▸ **Task objective**
Where an entry contains an image, skip the image and print the rest exactly.

Stored data entries:

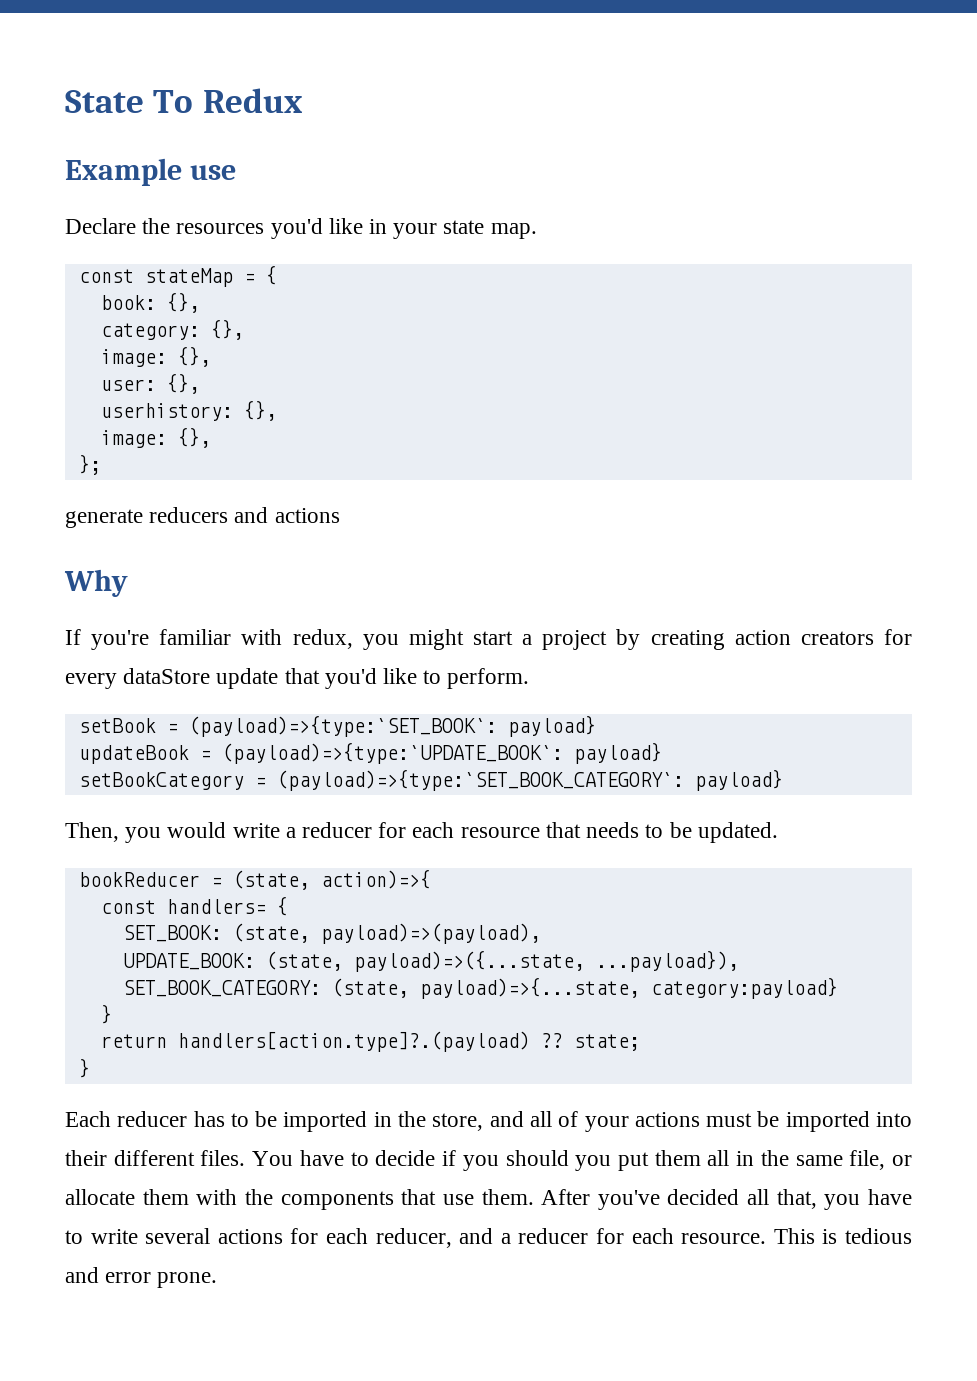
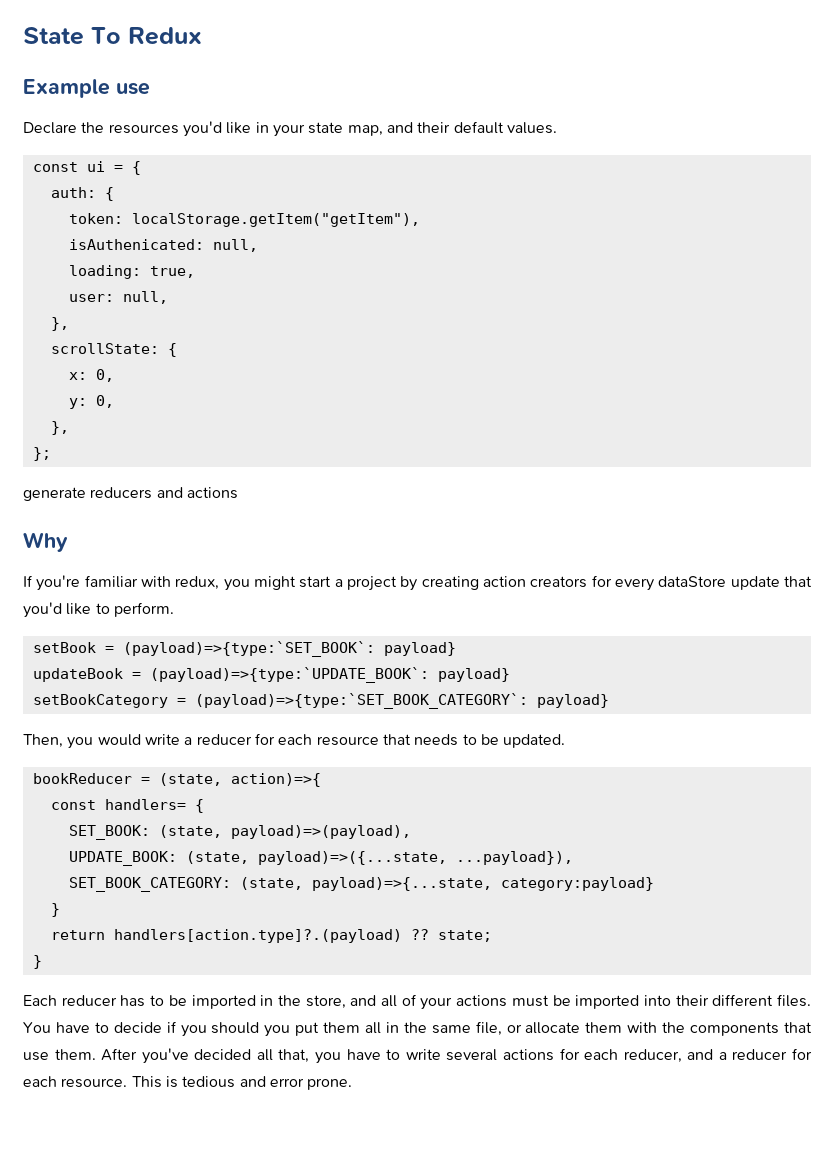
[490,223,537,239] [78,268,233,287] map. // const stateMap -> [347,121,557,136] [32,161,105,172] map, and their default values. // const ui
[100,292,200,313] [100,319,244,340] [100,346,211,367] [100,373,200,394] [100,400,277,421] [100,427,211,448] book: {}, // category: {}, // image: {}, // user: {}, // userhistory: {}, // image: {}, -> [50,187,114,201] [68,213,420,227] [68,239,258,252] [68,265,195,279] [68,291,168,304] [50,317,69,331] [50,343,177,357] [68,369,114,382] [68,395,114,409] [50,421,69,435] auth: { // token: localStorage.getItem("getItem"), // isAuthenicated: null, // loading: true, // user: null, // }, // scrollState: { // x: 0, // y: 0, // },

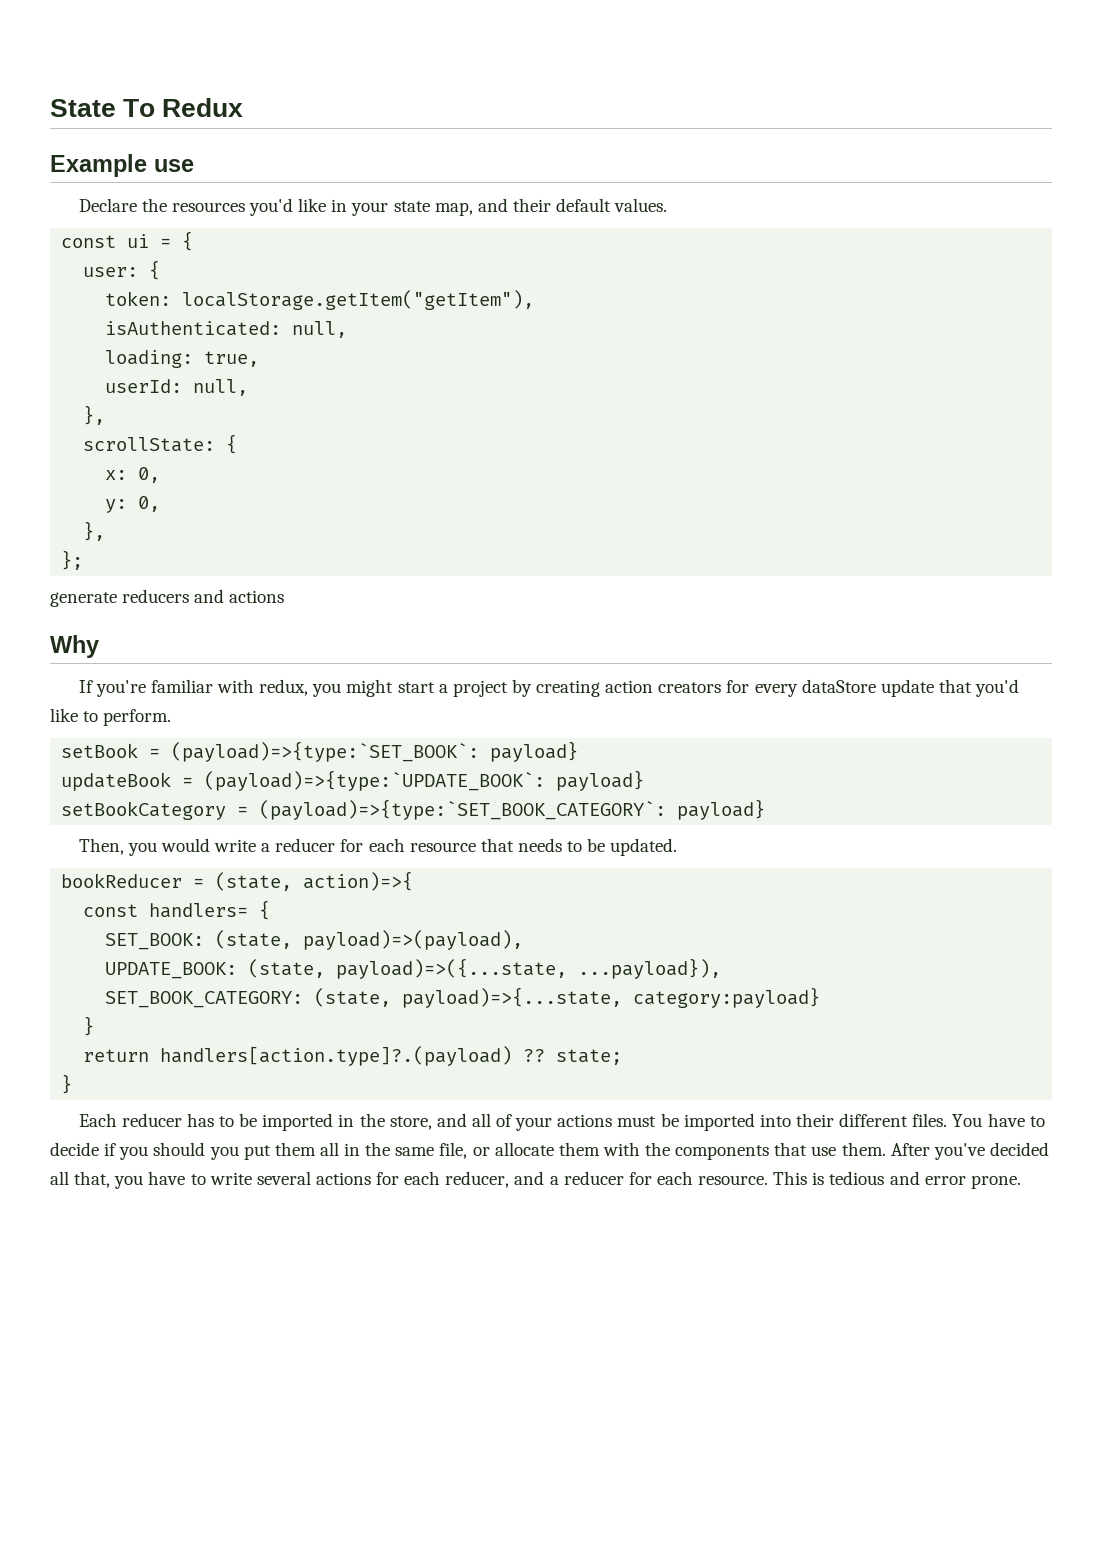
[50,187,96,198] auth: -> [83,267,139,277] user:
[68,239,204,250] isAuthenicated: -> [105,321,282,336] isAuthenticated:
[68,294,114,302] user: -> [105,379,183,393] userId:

▸ **Written response**
[490,223,537,239] [78,268,233,287] map. // const stateMap -> [347,121,557,136] [32,161,105,172] map, and their default values. // const ui
[100,292,200,313] [100,319,244,340] [100,346,211,367] [100,373,200,394] [100,400,277,421] [100,427,211,448] book: {}, // category: {}, // image: {}, // user: {}, // userhistory: {}, // image: {}, -> [50,187,114,201] [68,213,420,227] [68,239,258,252] [68,265,195,279] [68,291,168,304] [50,317,69,331] [50,343,177,357] [68,369,114,382] [68,395,114,409] [50,421,69,435] auth: { // token: localStorage.getItem("getItem"), // isAuthenicated: null, // loading: true, // user: null, // }, // scrollState: { // x: 0, // y: 0, // },

[50,187,96,198] auth: -> [83,267,139,277] user:
[68,239,204,250] isAuthenicated: -> [105,321,282,336] isAuthenticated:
[68,294,114,302] user: -> [105,379,183,393] userId:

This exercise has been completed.